Excerpted data
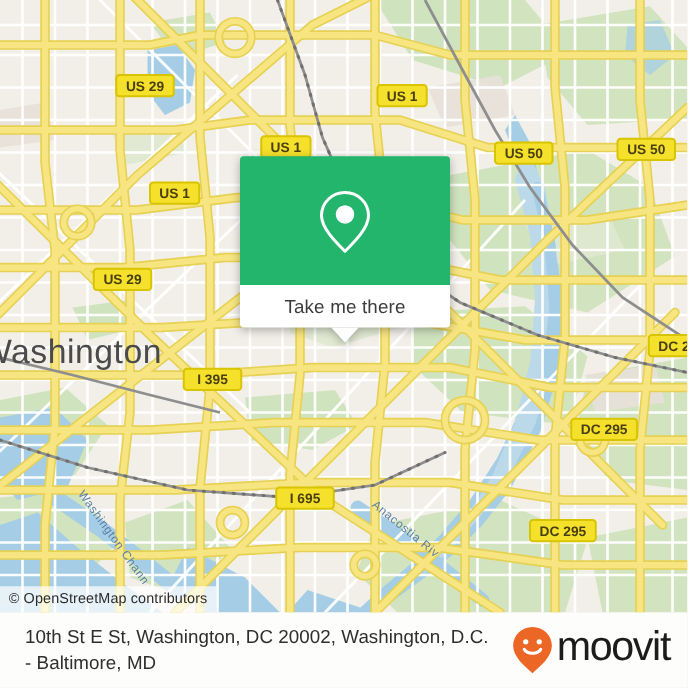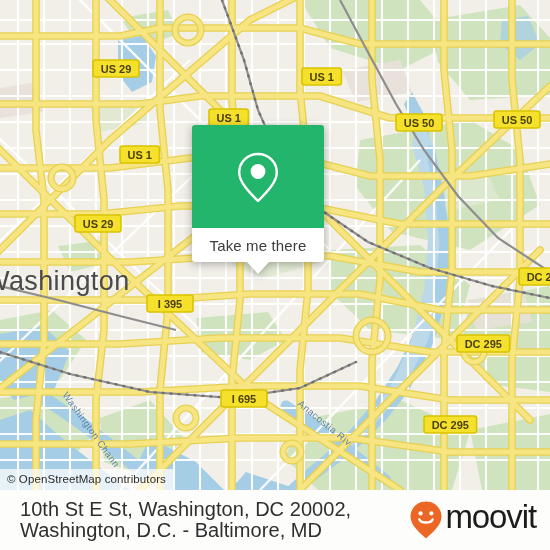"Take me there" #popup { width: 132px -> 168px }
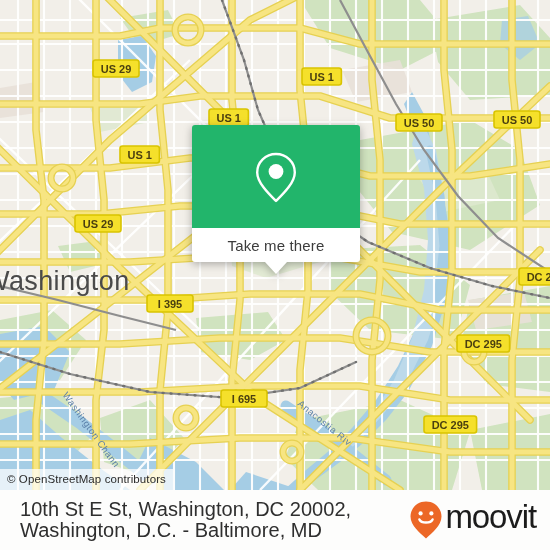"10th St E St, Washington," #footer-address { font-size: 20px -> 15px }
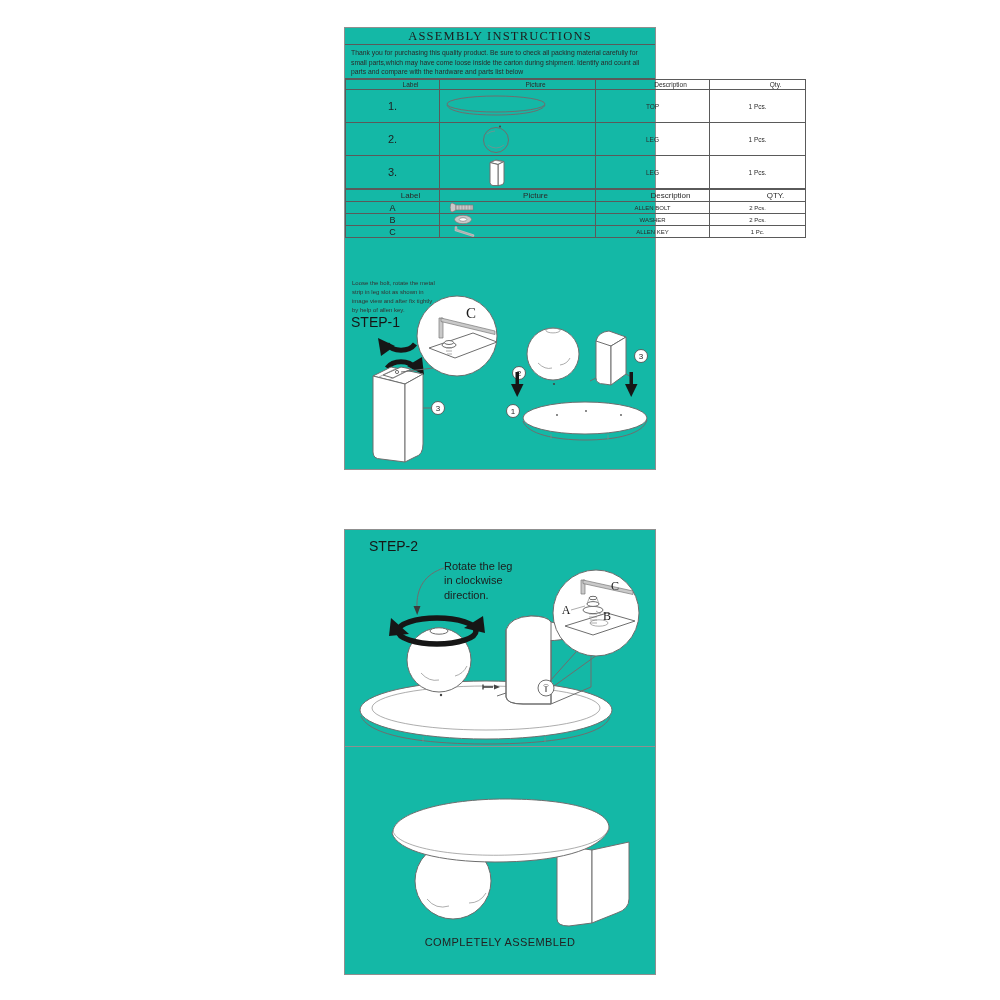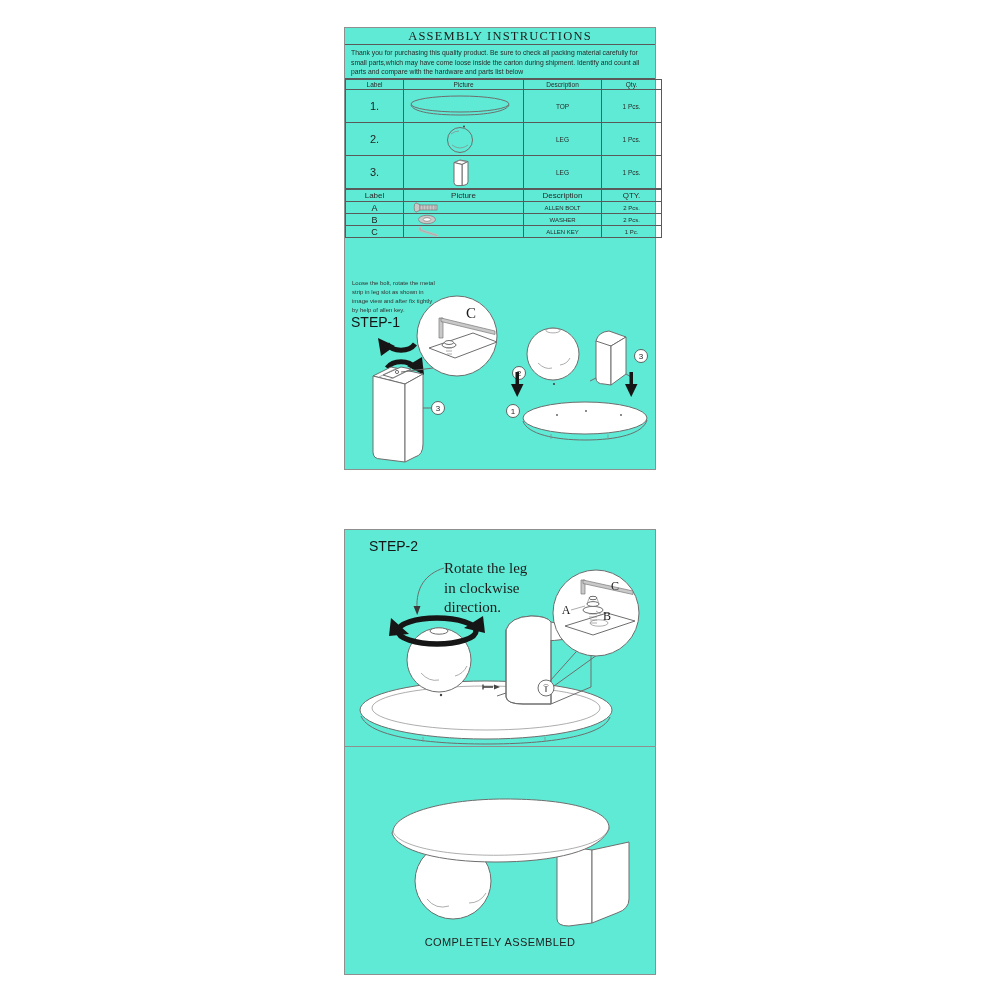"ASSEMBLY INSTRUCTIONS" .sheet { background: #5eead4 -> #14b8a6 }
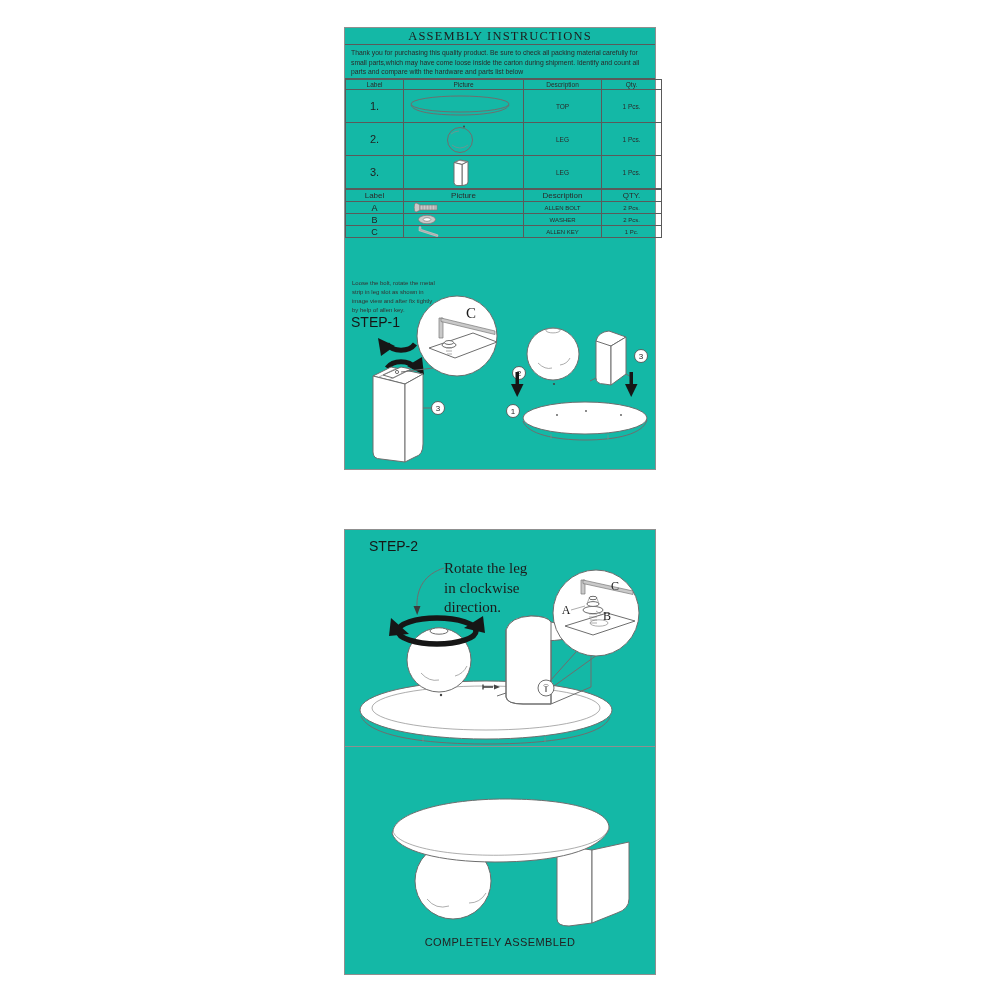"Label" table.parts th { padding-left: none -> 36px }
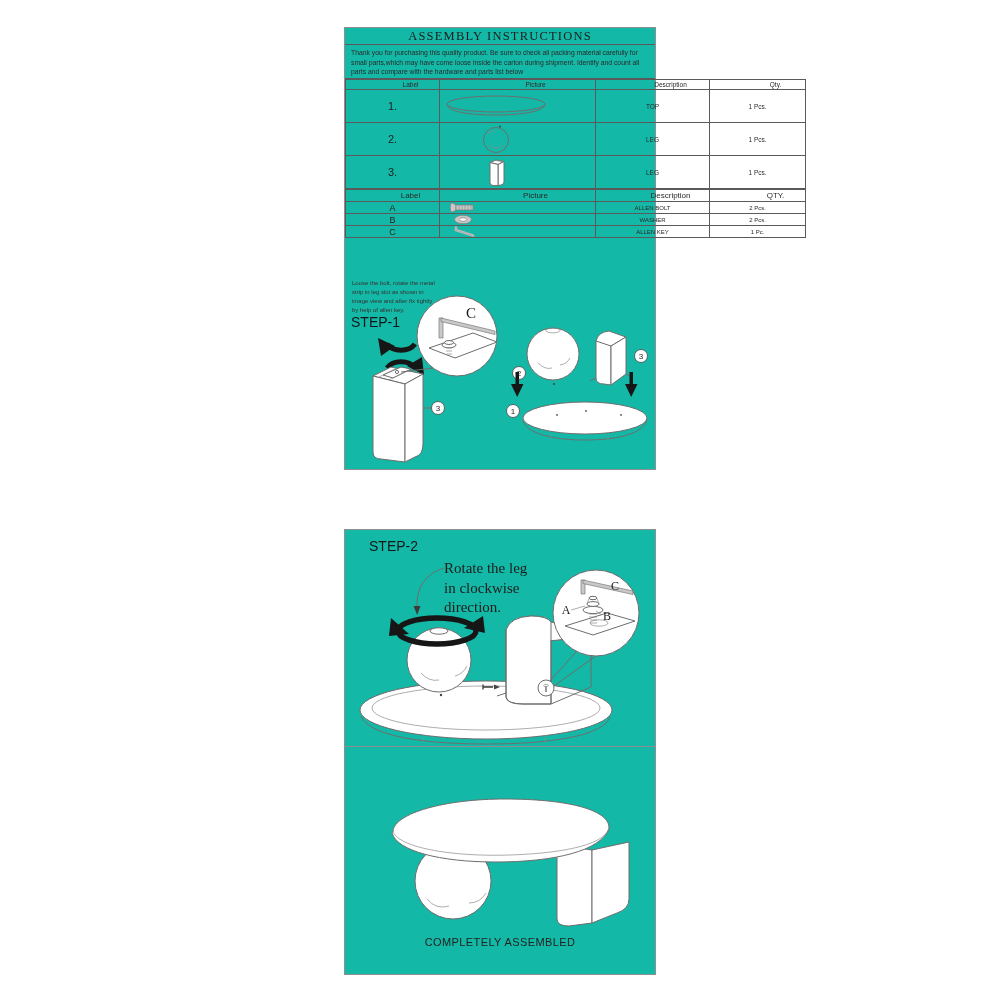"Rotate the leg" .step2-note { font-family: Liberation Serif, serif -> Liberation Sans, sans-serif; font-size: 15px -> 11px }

Exercise
Starting at the line that contains "padding-left: none ->", retype every line through the end of the material exactly as written, including both end lines but no pictures.

Solution to this exercise
"Label" table.parts th { padding-left: none -> 36px }
"Rotate the leg" .step2-note { font-family: Liberation Serif, serif -> Liberation Sans, sans-serif; font-size: 15px -> 11px }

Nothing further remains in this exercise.